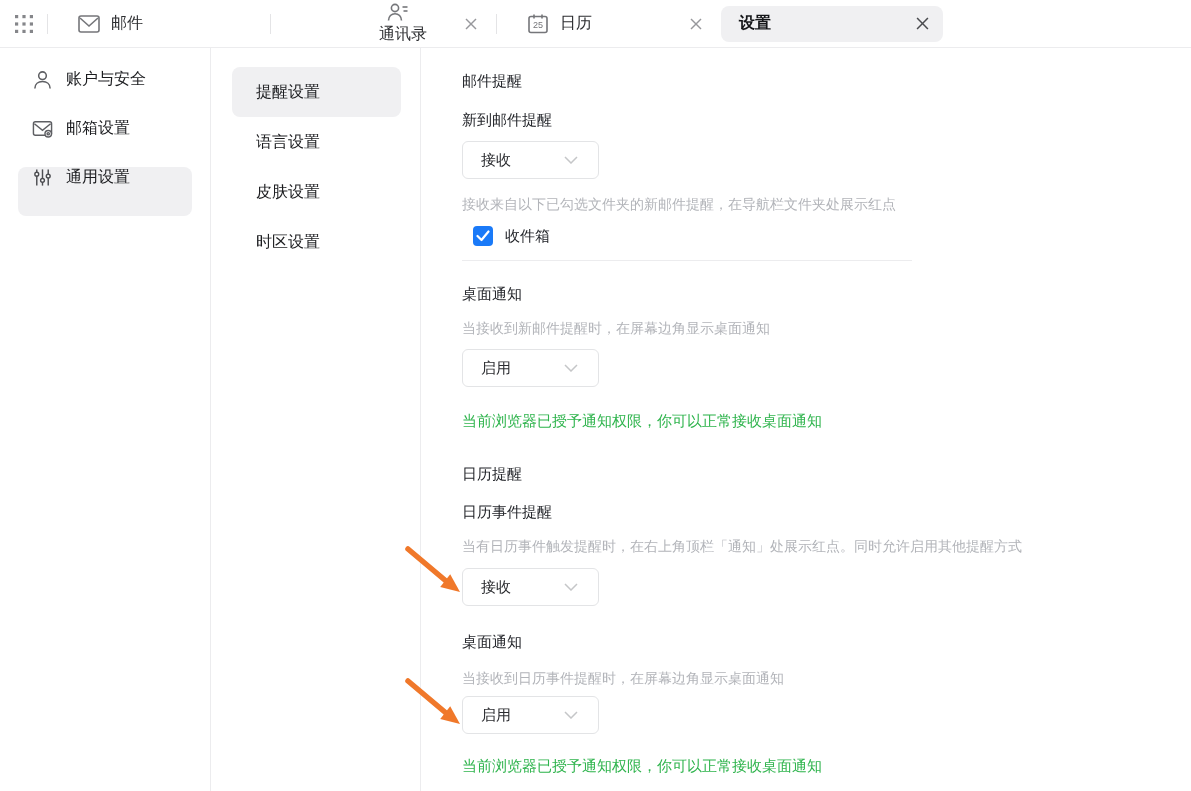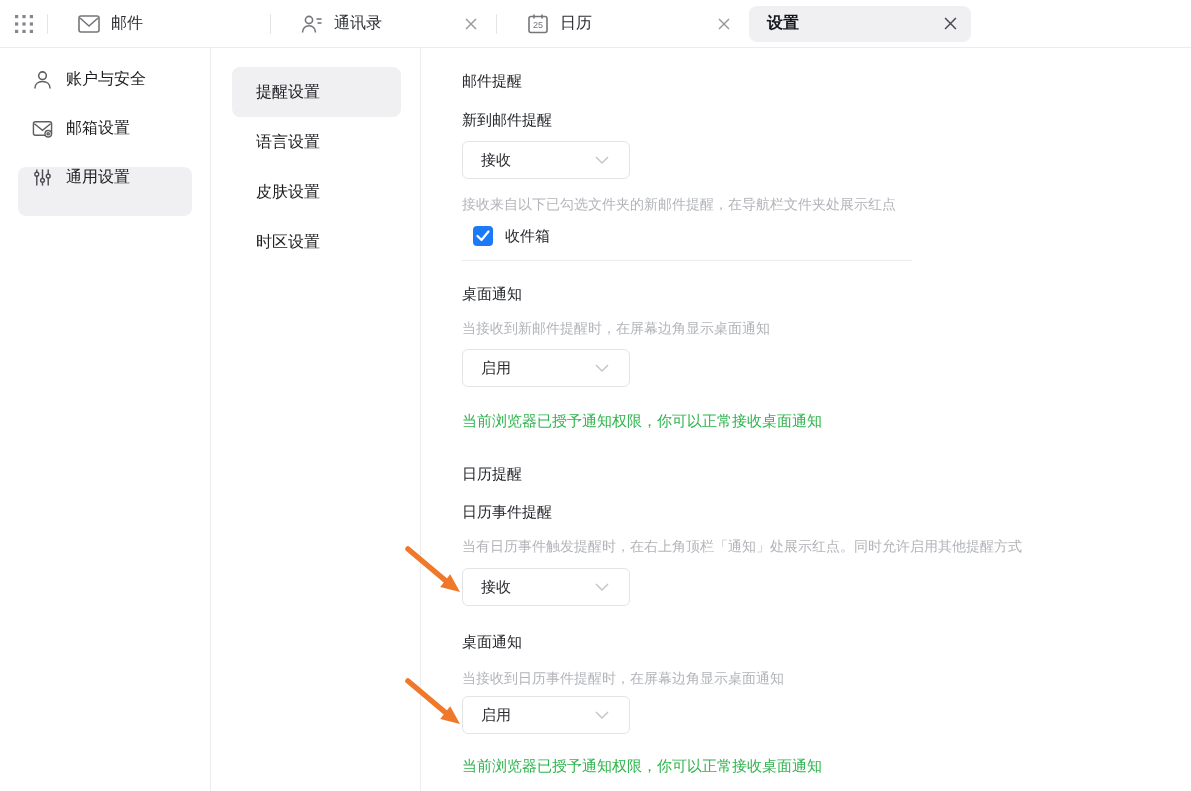--- a/index.html
+++ b/index.html
@@ -6,23 +6,23 @@
   html,body { width:1191px; height:791px; background:#fff;
     font-family:"Liberation Sans","DejaVu Sans",sans-serif; color:#222428; }
   .app { position:relative; width:1191px; height:791px; overflow:hidden; background:#fff; }
 
   
   .topbar { display:flex; align-items:center; height:48px; border-bottom:1px solid #ececee; background:#fff; }
   .grid-btn { width:47px; height:48px; display:flex; align-items:center; justify-content:center; cursor:pointer; }
   .tab { position:relative; height:48px; display:flex; align-items:center; padding-left:30px; cursor:pointer; }
   .tab .sep { position:absolute; left:0; top:14px; height:20px; width:1px; background:#e4e4e6; }
   .tab-mail { width:223px; }
-  .tab-contacts { width:226px; }
+  .tab-contacts { width:226px;flex-direction:column; }
   .tab-drive { width:224px; }
-  .tab-calendar { width:253px; }
+  .tab-calendar { width:225px; }
   .tab-label { font-size:16px; color:#2d2e31; margin-left:10px; white-space:nowrap; }
   .tab-close { position:absolute; right:18px; top:17px; width:14px; height:14px; display:flex; align-items:center; justify-content:center; cursor:pointer; }
   .tab-settings { flex:1; padding:0; }
   .settings-pill { position:relative; margin:6px 16px 6px 0; height:36px; width:222px; background:#f0f0f2; border-radius:8px; display:flex; align-items:center; padding-left:18px; cursor:pointer; }
   .settings-pill .tab-label { margin-left:0; font-weight:bold; color:#141518; }
   .settings-pill .tab-close { right:14px; top:11px; }
 
   
   .body { display:flex; height:743px; }
   .sidebar { width:211px; border-right:1px solid #ececee; padding-top:21px; }
@@ -33,21 +33,21 @@
   .sub-item { height:50px; margin:0 19px 0 21px; border-radius:8px; display:flex; align-items:center; padding-left:24px; cursor:pointer; }
   .sub-item.active { background:#f0f0f2;align-items:center; }
   .sub-item .lbl { font-size:16px; color:#1b1c1f; }
 
   
   .content { flex:1; padding:22px 0 0 41px; }
   .sec-title { font-size:15px; color:#23252a; line-height:21px; }
   .field-label { font-size:15px; color:#23252a; line-height:21px; }
   .help { font-size:14px; color:#b2b4b9; line-height:21px; }
   .success { font-size:15px; color:#2fb44d; line-height:21px; }
-  .dropdown { width:168px; height:38px; border:1px solid #e3e4e6; border-radius:6px; background:#fff;
+  .dropdown { width:137px; height:38px; border:1px solid #e3e4e6; border-radius:6px; background:#fff;
     display:flex; align-items:center; justify-content:space-between; padding:0 20px 0 18px; cursor:pointer; }
   .dropdown .val { font-size:15px; color:#2a2b2f; }
   .checkbox-row { display:flex; align-items:flex-end; margin-left:11px;font-family:Liberation Serif, serif; }
   .checkbox { width:20px; height:20px; background:#1a7af8; border-radius:4px; display:flex; align-items:center; justify-content:center; cursor:pointer; }
   .checkbox-row .lbl { font-size:15px; color:#23252a; margin-left:12px; }
   .divider { width:450px; height:1px; background:#ececee; }
 
   
   .m-newmail { margin-top:18px; }
   .m-dd1 { margin-top:11px; }

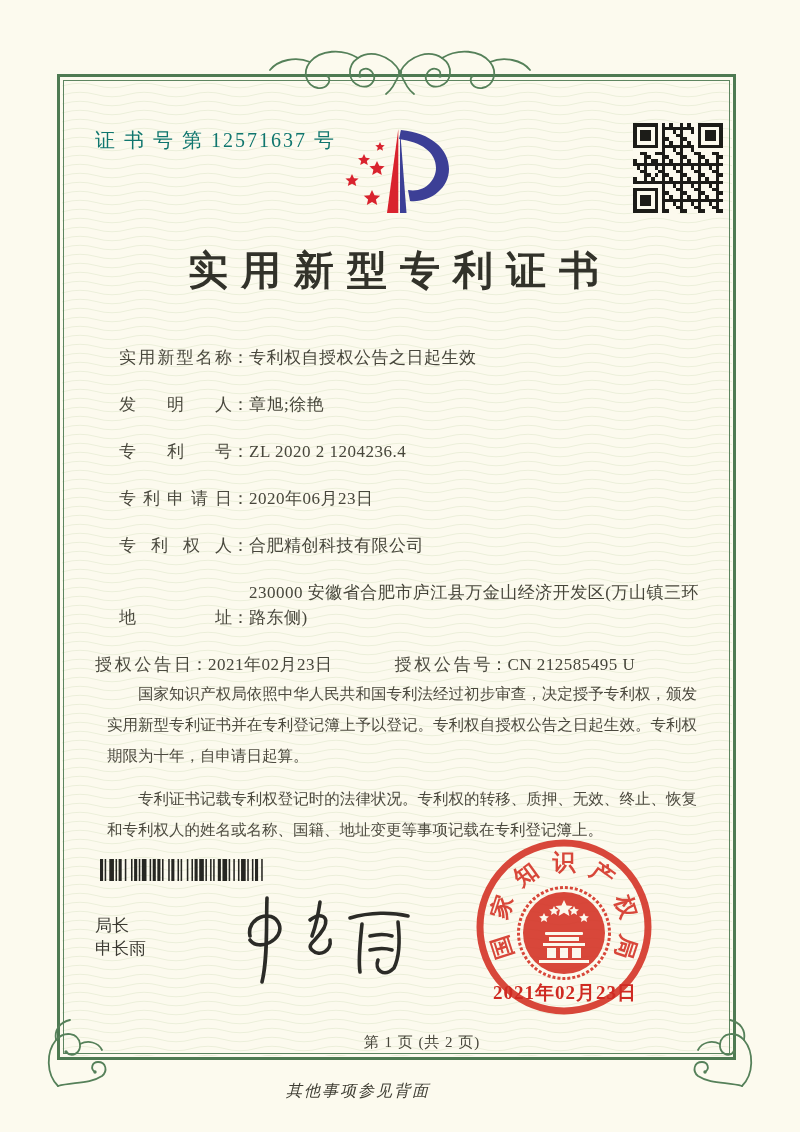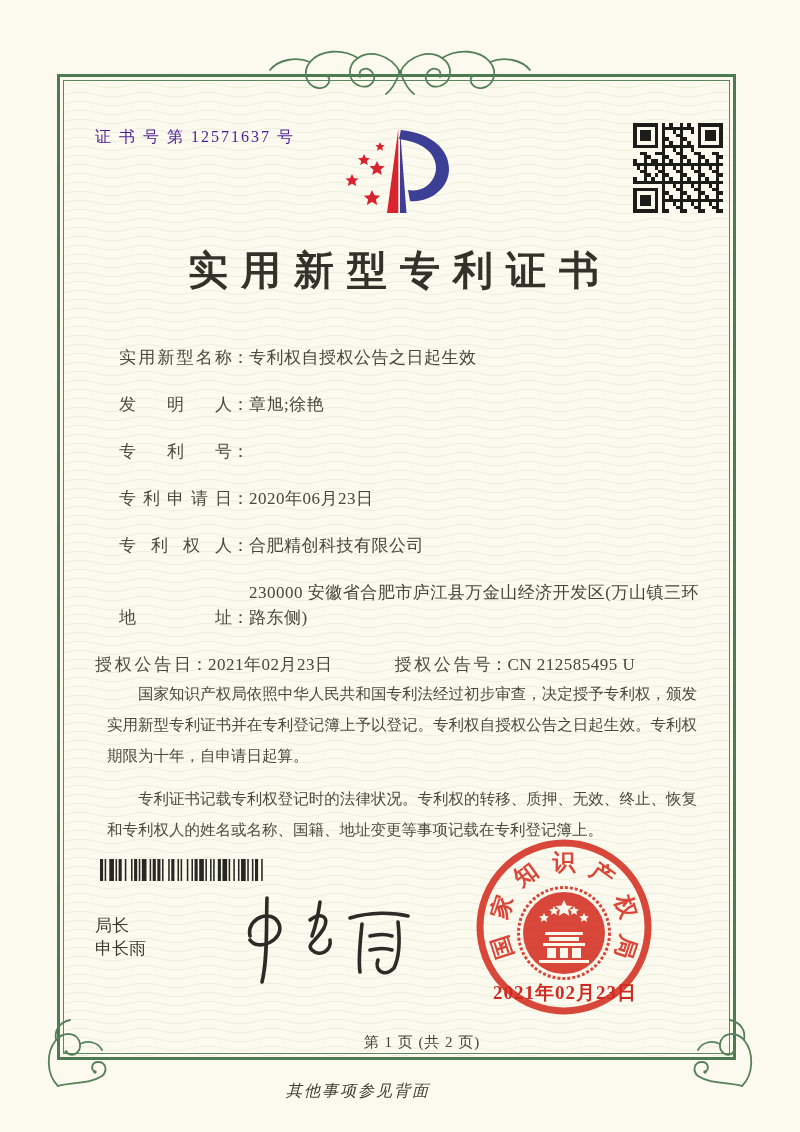--- a/index.html
+++ b/index.html
@@ -16,21 +16,21 @@
     position:absolute;left:57px;top:74px;width:679px;height:986px;
     border:3px solid #4e7a52;box-sizing:border-box;pointer-events:none;
   }
   .frame::after{
     content:"";position:absolute;left:3px;top:3px;right:3px;bottom:3px;
     border:1px solid #5d8560;
   }
   .ornament{position:absolute;pointer-events:none;}
   .cert-no{
     position:absolute;left:95px;top:127px;
-    font-size:16px;color:#4c1d95;letter-spacing:2px;
+    font-size:20px;color:#0f766e;letter-spacing:2px;
   }
   .logo{position:absolute;left:328px;top:116px;}
   .qr{position:absolute;left:633px;top:123px;}
   .title{
     position:absolute;left:0;top:243px;width:800px;text-align:center;
     font-size:40px;font-weight:600;color:#32322a;letter-spacing:13px;margin:0;
   }
   .fields{position:absolute;left:95px;top:345px;width:612px;font-size:17px;color:#47463b;}
   .row{display:flex;align-items:flex-end;line-height:25px;margin-bottom:22px;margin-left:24px;}
   .flabel{
@@ -400,20 +400,21 @@
       <span class="fvalue">专利权自授权公告之日起生效</span>
     </div>
     <div class="row">
       <span class="flabel">发明人</span>
         <span class="colon">：</span>
       <span class="fvalue">章旭;徐艳</span>
     </div>
     <div class="row">
       <span class="flabel">专利号</span>
         <span class="colon">：</span>
+      <span class="fvalue">ZL 2020 2 1204236.4</span>
     </div>
     <div class="row">
       <span class="flabel">专利申请日</span>
         <span class="colon">：</span>
       <span class="fvalue">2020年06月23日</span>
     </div>
     <div class="row">
       <span class="flabel">专利权人</span>
         <span class="colon">：</span>
       <span class="fvalue">合肥精创科技有限公司</span>

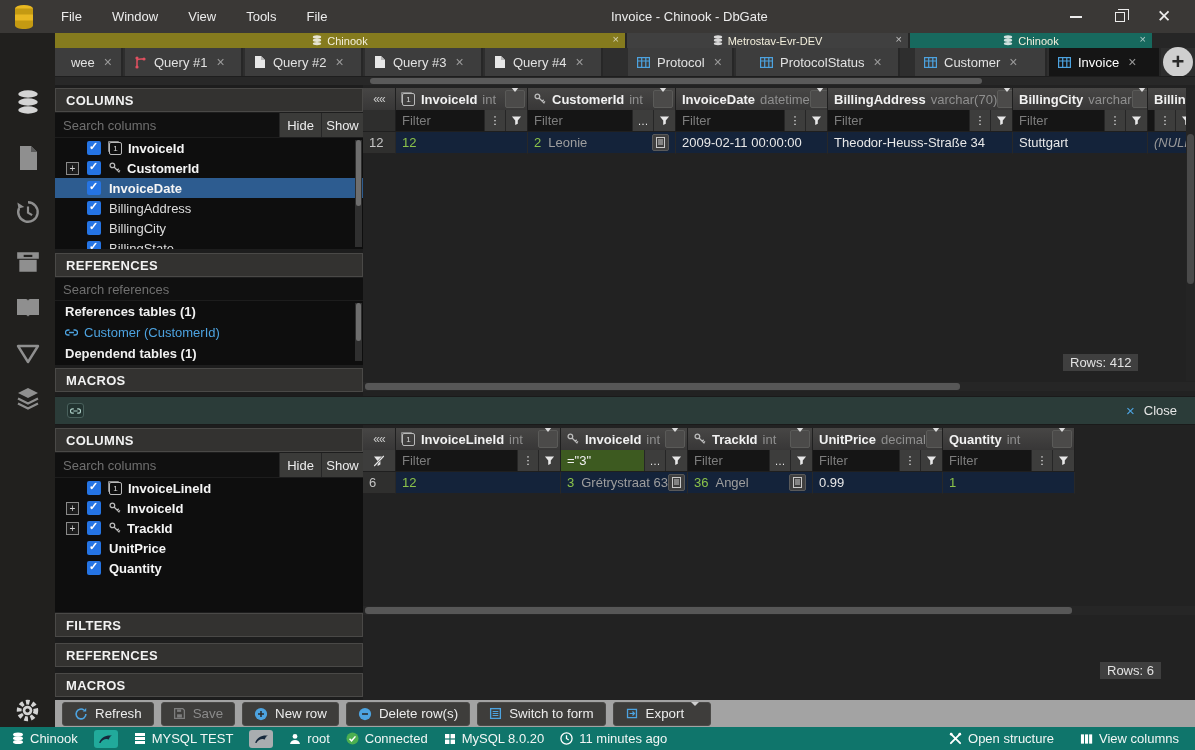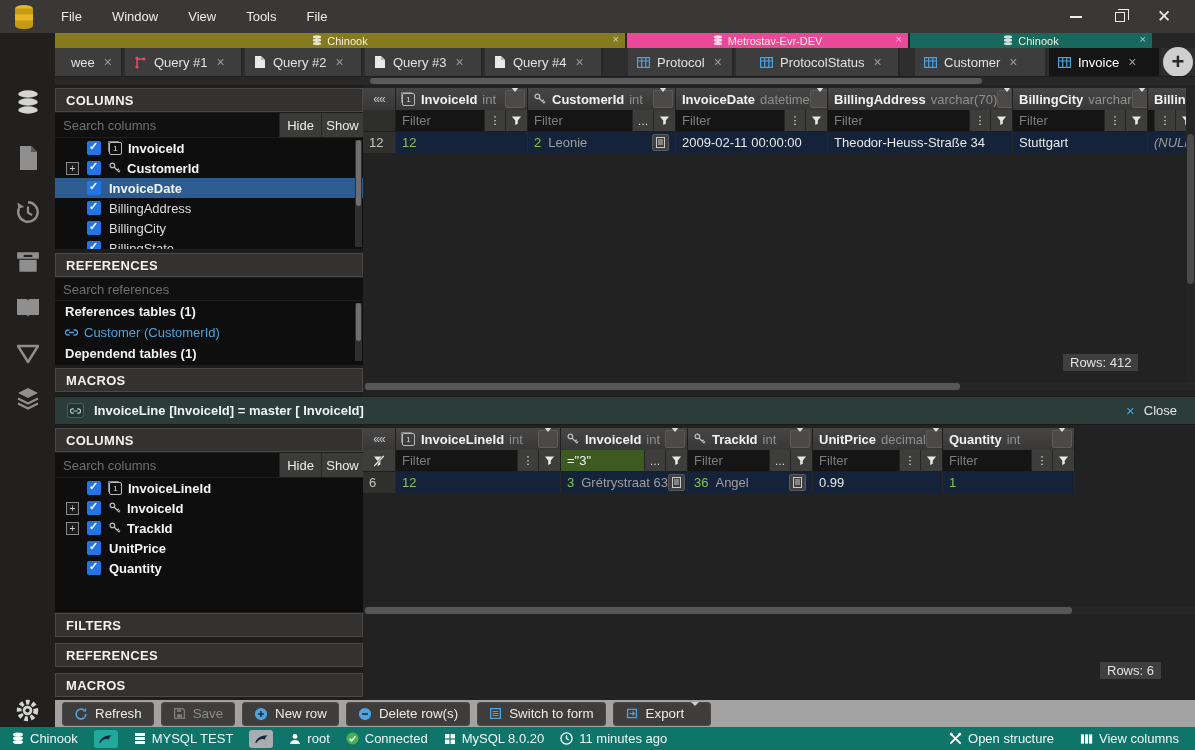--- a/index.html
+++ b/index.html
@@ -138,20 +138,21 @@
         <path d="M3 16.5v5c0 1.9 4 3.5 9 3.5s9-1.6 9-3.5v-5" fill="#c49a12"></path>
       </svg>
   </span>
   <nav id="menus" style="display:flex">
       <span class="menu">File</span>
       <span class="menu">Window</span>
       <span class="menu">View</span>
       <span class="menu">Tools</span>
       <span class="menu">File</span>
     </nav>
+  <div class="wintitle">Invoice - Chinook - DbGate</div>
   <div class="winctl">
     <span class="wc">
         <span class="wc-min"></span>
       </span>
     <span class="wc">
         <span class="wc-res"></span>
       </span>
     <span class="wc wc-x">✕</span>
   </div>
 </div>
@@ -216,21 +217,21 @@
         <span class="ic" style="color: rgba(255, 255, 255, 0.8);">
           <svg width="10" height="11" viewBox="0 0 10 11">
             <ellipse cx="5" cy="2" rx="4.2" ry="1.7" fill="currentColor"></ellipse>
             <ellipse cx="5" cy="5.3" rx="4.2" ry="1.7" fill="currentColor"></ellipse>
             <ellipse cx="5" cy="8.6" rx="4.2" ry="1.7" fill="currentColor"></ellipse>
           </svg>
         </span>
         <span>Chinook</span>
         <span class="gx">×</span>
       </div>
-      <div class="group" style="left: 572px; width: 281px; background: #ec4899;">
+      <div class="group" style="left: 572px; width: 281px; background: #404040;">
         <span class="ic" style="color: rgba(255, 255, 255, 0.8);">
           <svg width="10" height="11" viewBox="0 0 10 11">
             <ellipse cx="5" cy="2" rx="4.2" ry="1.7" fill="currentColor"></ellipse>
             <ellipse cx="5" cy="5.3" rx="4.2" ry="1.7" fill="currentColor"></ellipse>
             <ellipse cx="5" cy="8.6" rx="4.2" ry="1.7" fill="currentColor"></ellipse>
           </svg>
         </span>
         <span>Metrostav-Evr-DEV</span>
         <span class="gx">×</span>
       </div>
@@ -884,21 +885,20 @@
       <div class="thumb" style="top: 46px; height: 150px;"></div>
     </div>
   </div>
 
 <div class="abs detail-bar">
   <span class="chip ic">
       <svg width="11" height="8" viewBox="0 0 13 9">
         <path d="M4.5 2H3A2.5 2.5 0 003 7h1.5M8.5 2H10a2.5 2.5 0 010 5H8.5M4 4.5h5" fill="none" stroke="#aaccc4" stroke-width="1.4"></path>
       </svg>
     </span>
-  <span class="detail-title">InvoiceLine [InvoiceId] = master [ InvoiceId]</span>
   <span class="detail-close">
     <span class="x">×</span>
     <span>Close</span>
   </span>
 </div>
 
 <div class="abs panel p-bot">
   <div class="panel-hd" style="top:3px">COLUMNS</div>
   <div class="search-row" style="top:28px">
     <div class="search-ph">Search columns</div>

======

Transcribe exactly the lines that run from the first line of the records above through the line with "font-size:16px; color:#2d2e31; margin-left:10px;", and include both of those lines; pictures stay out.

--- a/index.html
+++ b/index.html
@@ -6,23 +6,23 @@
   html,body { width:1191px; height:791px; background:#fff;
     font-family:"Liberation Sans","DejaVu Sans",sans-serif; color:#222428; }
   .app { position:relative; width:1191px; height:791px; overflow:hidden; background:#fff; }
 
   
   .topbar { display:flex; align-items:center; height:48px; border-bottom:1px solid #ececee; background:#fff; }
   .grid-btn { width:47px; height:48px; display:flex; align-items:center; justify-content:center; cursor:pointer; }
   .tab { position:relative; height:48px; display:flex; align-items:center; padding-left:30px; cursor:pointer; }
   .tab .sep { position:absolute; left:0; top:14px; height:20px; width:1px; background:#e4e4e6; }
   .tab-mail { width:223px; }
-  .tab-contacts { width:226px; }
+  .tab-contacts { width:226px;flex-direction:column; }
   .tab-drive { width:224px; }
-  .tab-calendar { width:253px; }
+  .tab-calendar { width:225px; }
   .tab-label { font-size:16px; color:#2d2e31; margin-left:10px; white-space:nowrap; }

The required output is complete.